As for services, St Lucia imported a total of US$398 million in 2018, the majority of which were other business services (US$192 million) followed by transportation (US$100 million) and travel (US$56.3 million). The primary services export in 2018 was travel (US$989 million) followed by Government services (US$28.9 million) and transportation (US$13.6 million).
St Lucia is party to a number of trade agreements, including those with Cuba, the Dominican Republic and Colombia, being a member of CARICOM. It is also party to the CARIFORUM-EU Economic Partnership Agreement.
St Lucia’s judiciary follows the English common law system, however some describe the country’s system as hybrid due to the influence from French civil law and the Napoleonic Code. The island hosts the Eastern Caribbean Supreme Court, which is the final national court of appeal for its nine member states. The court has two divisions: The High Court of Justice and the Court of Appeal. St Lucia may also refer cases to the Caribbean Court of Justice, which serves 14 Caribbean states, and also to the Judicial committee of the Privy Council of the United Kingdom.
The Government of St Lucia strongly encourages foreign direct investment (FDI) and has introduced a number of tax and non-tax incentives to further both FDI and domestic investment. There are also no limits on foreign ownership or sectors in which foreign investors may invest.

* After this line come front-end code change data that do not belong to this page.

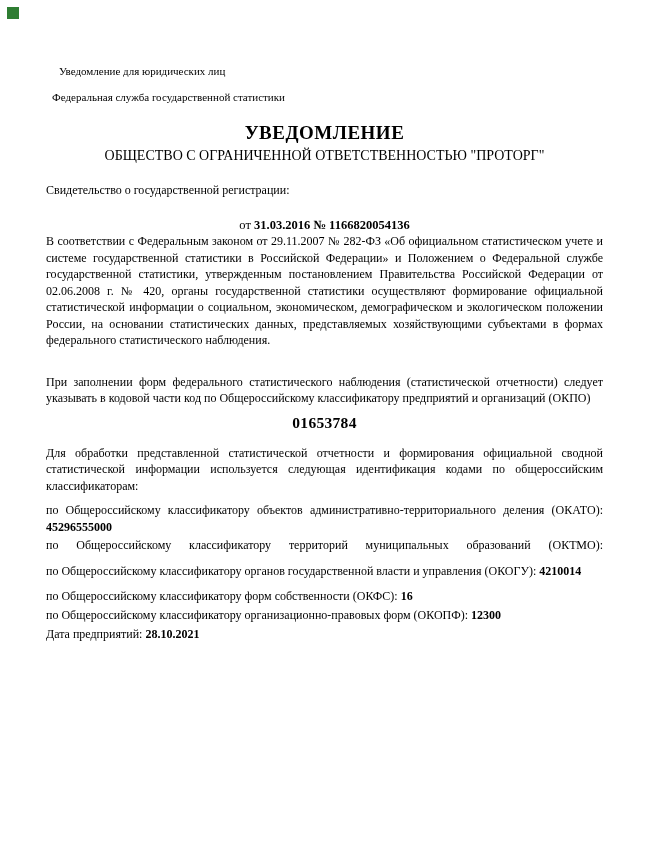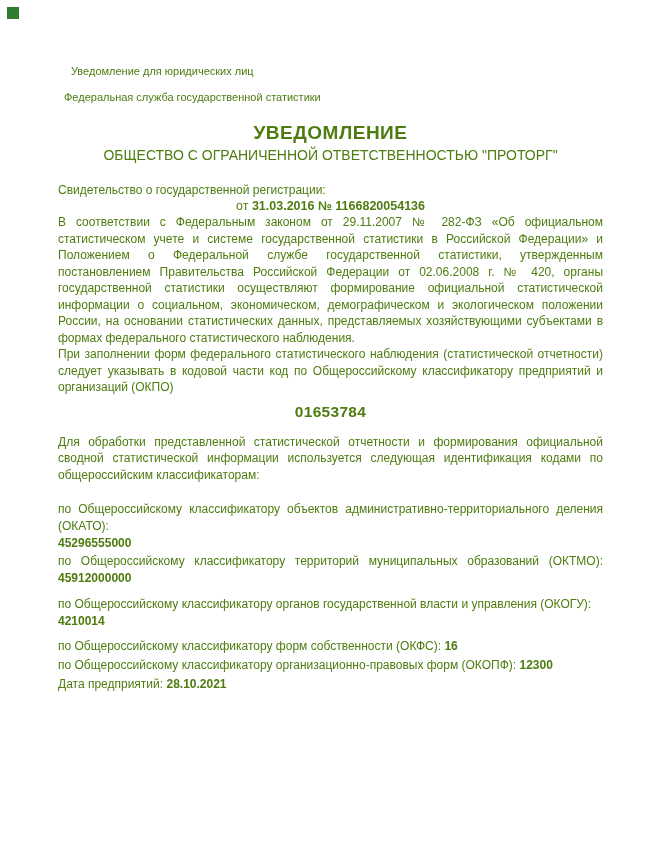"Уведомление для юридических лиц" .page { color: #4d7c0f -> #000000; font-family: Liberation Sans, sans-serif -> Liberation Serif, serif; padding: 64px 52px 0 58px -> 64px 52px 0 46px }
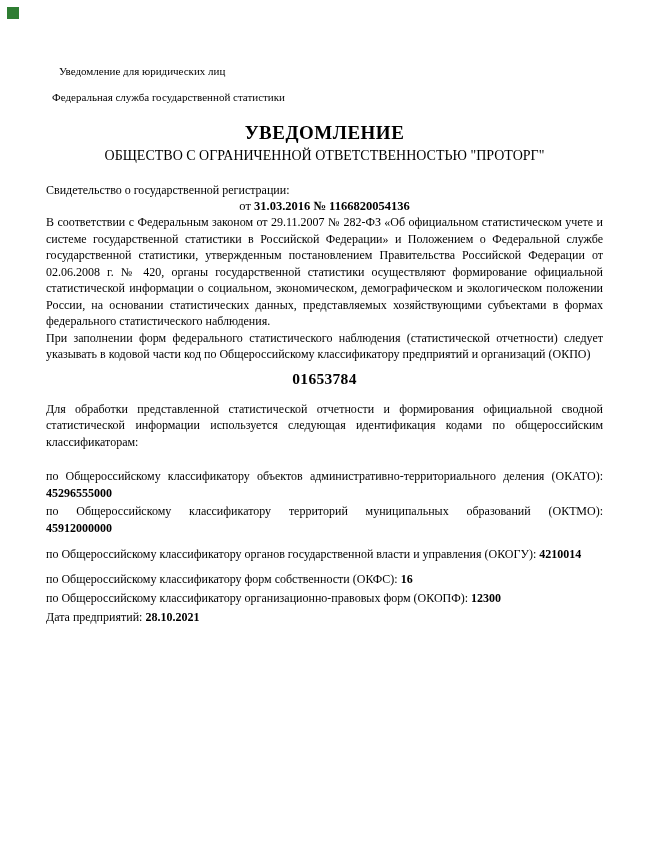"от 31.03.2016 № 1166820054136" .reg-line { margin-top: none -> 19px }
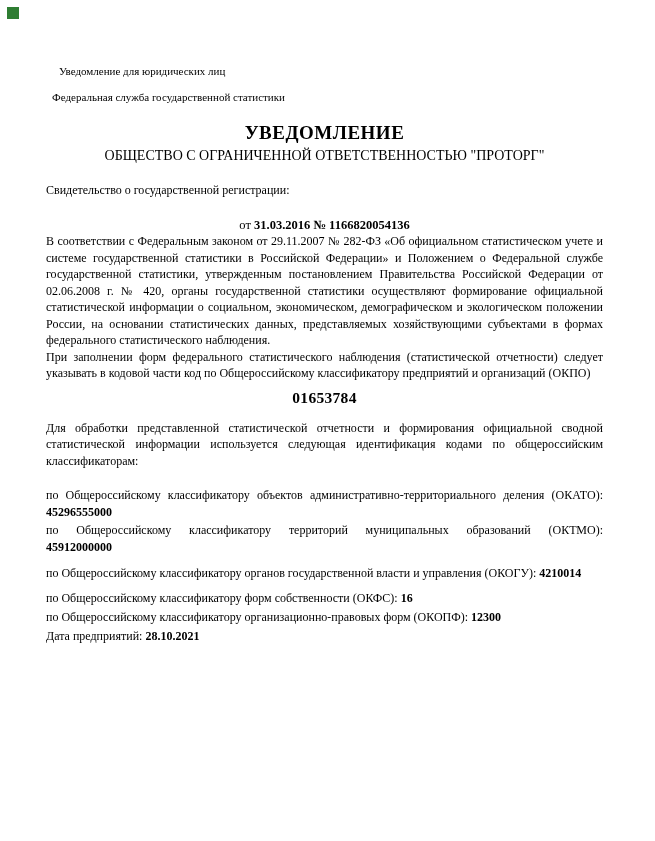"При заполнении форм федерального" #p-okpo { margin-top: none -> 25px }
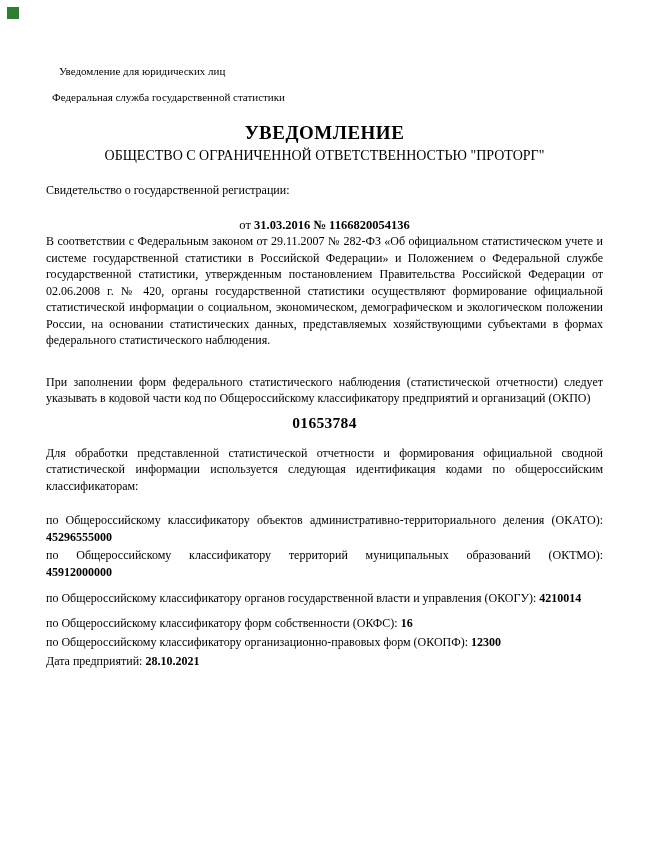"по Общероссийскому классификатору объектов" #clf-okato { margin-top: 18px -> 8px }
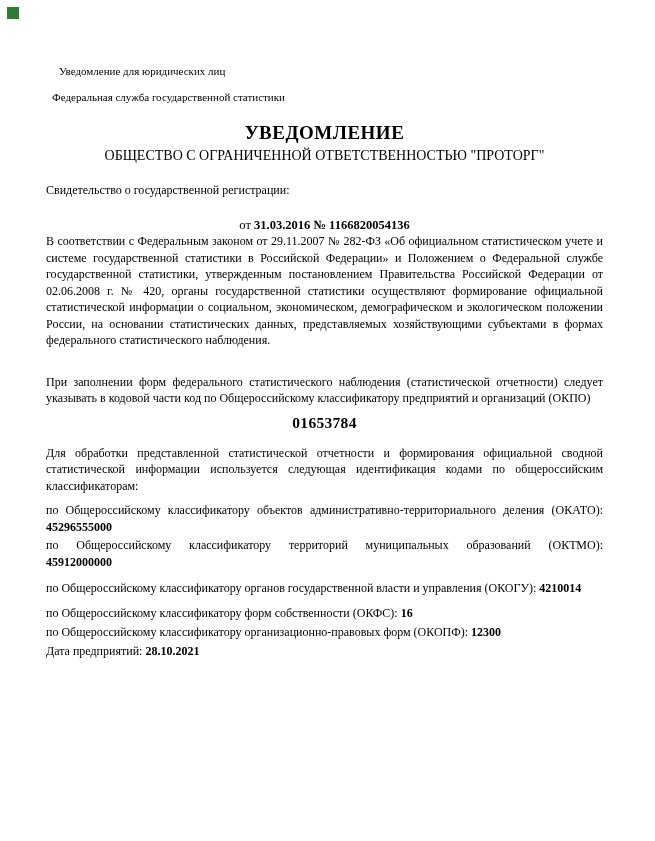"45912000000" div.clf-code { html: <div>45912000000</div> -> none }
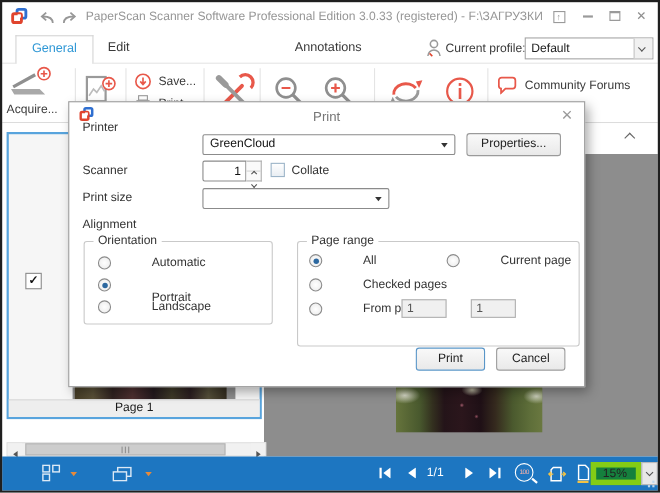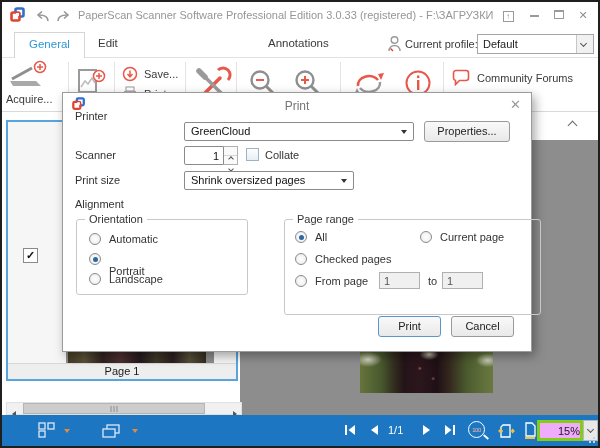"Shrink oversized pages" span { html: <span>Shrink oversized pages</span> -> none }
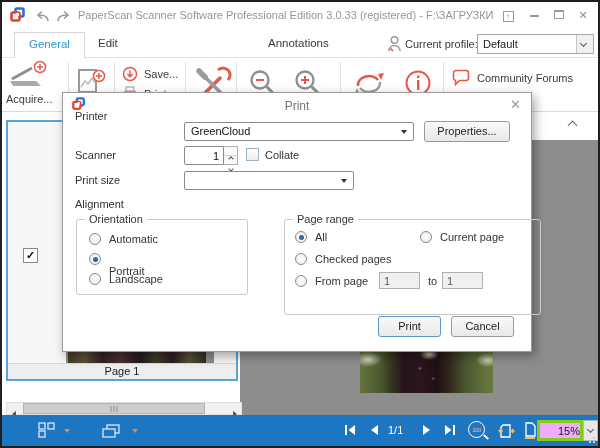"Page range" div.grp { left: 221px -> 207px }
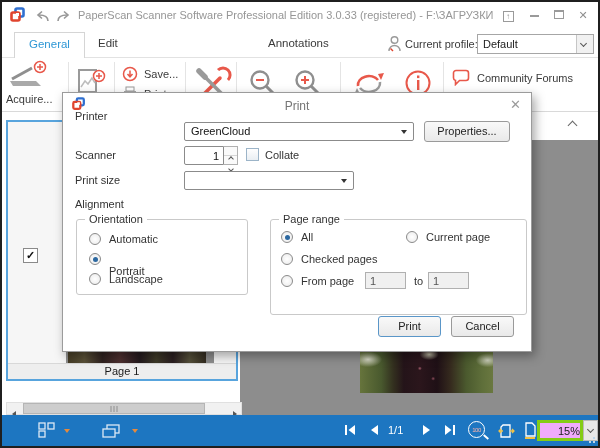"Automatic" .rlabel { margin-left: none -> 29px }
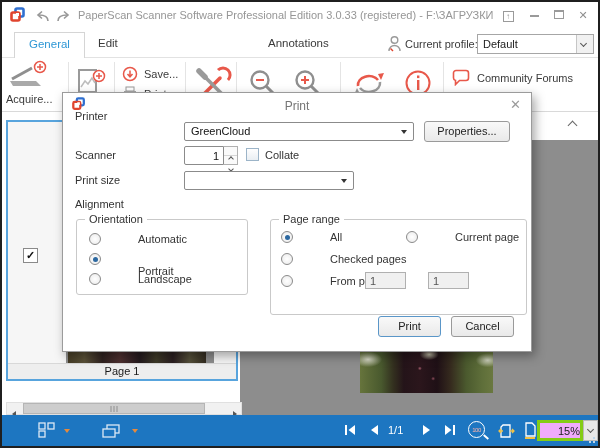"15%" .zoom-box { background: #f0abfc -> #15803d; border: 3px solid #84cc16 -> 5px solid #84cc16; text-align: right -> none }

In 2018, a total of US$40.03 million was injected in to a variety of sectors in St Lucia, the majority of which flows into the tourism sector. New ventures notably include the construction of a Mariott Courtyard at Point Seraphine, a fourth Sandals resort and an extension to the Choc enterprise in the form of a hotel.
St Lucia has recently turned a particular focus to infrastructure projects. A notable example is the US$175 million airport terminal project funded by Government-guaranteed loans from Taiwan. Other infrastructure projects include the new Forestierre Road Project, an upgrade of 3.27km of road, which was officially opened on 1 March 2020., the rehabilitation of Millennium Highway and West Coast Road and the development of a Vieux Fort Cruise Port.
The Government has meanwhile been striving to increase the attractiveness of investments in the agriculture sector, particularly the production of cocoa, honey and livestock, and is doing so through initiatives such as the Banana Productivity Improvement Project.
The manufacturing sector has been one of St Lucia’s biggest success stories in terms of investment in recent years, having become a key focus for the Government in terms of employment and investment generation. Recent examples include the partnership between Invest Saint Lucia and Itel-B-P-O Smart Solutions in constructing a 20,000 sq ft factory in Hewanorra Free Zone, a factory which opened in April 2020 and houses 300+ employees.
In terms of the health sector, the St Lucian Government set out plans in 2019 to invest US$162 million into a National Health Fund, which aims to implement various health initiatives including the establishment of National Health Insurance and the construction of both the Owen King EU and the St Jude’s Hospitals. The Government also plans to increase the number of health clinics on the island in an effort to promote healthcare.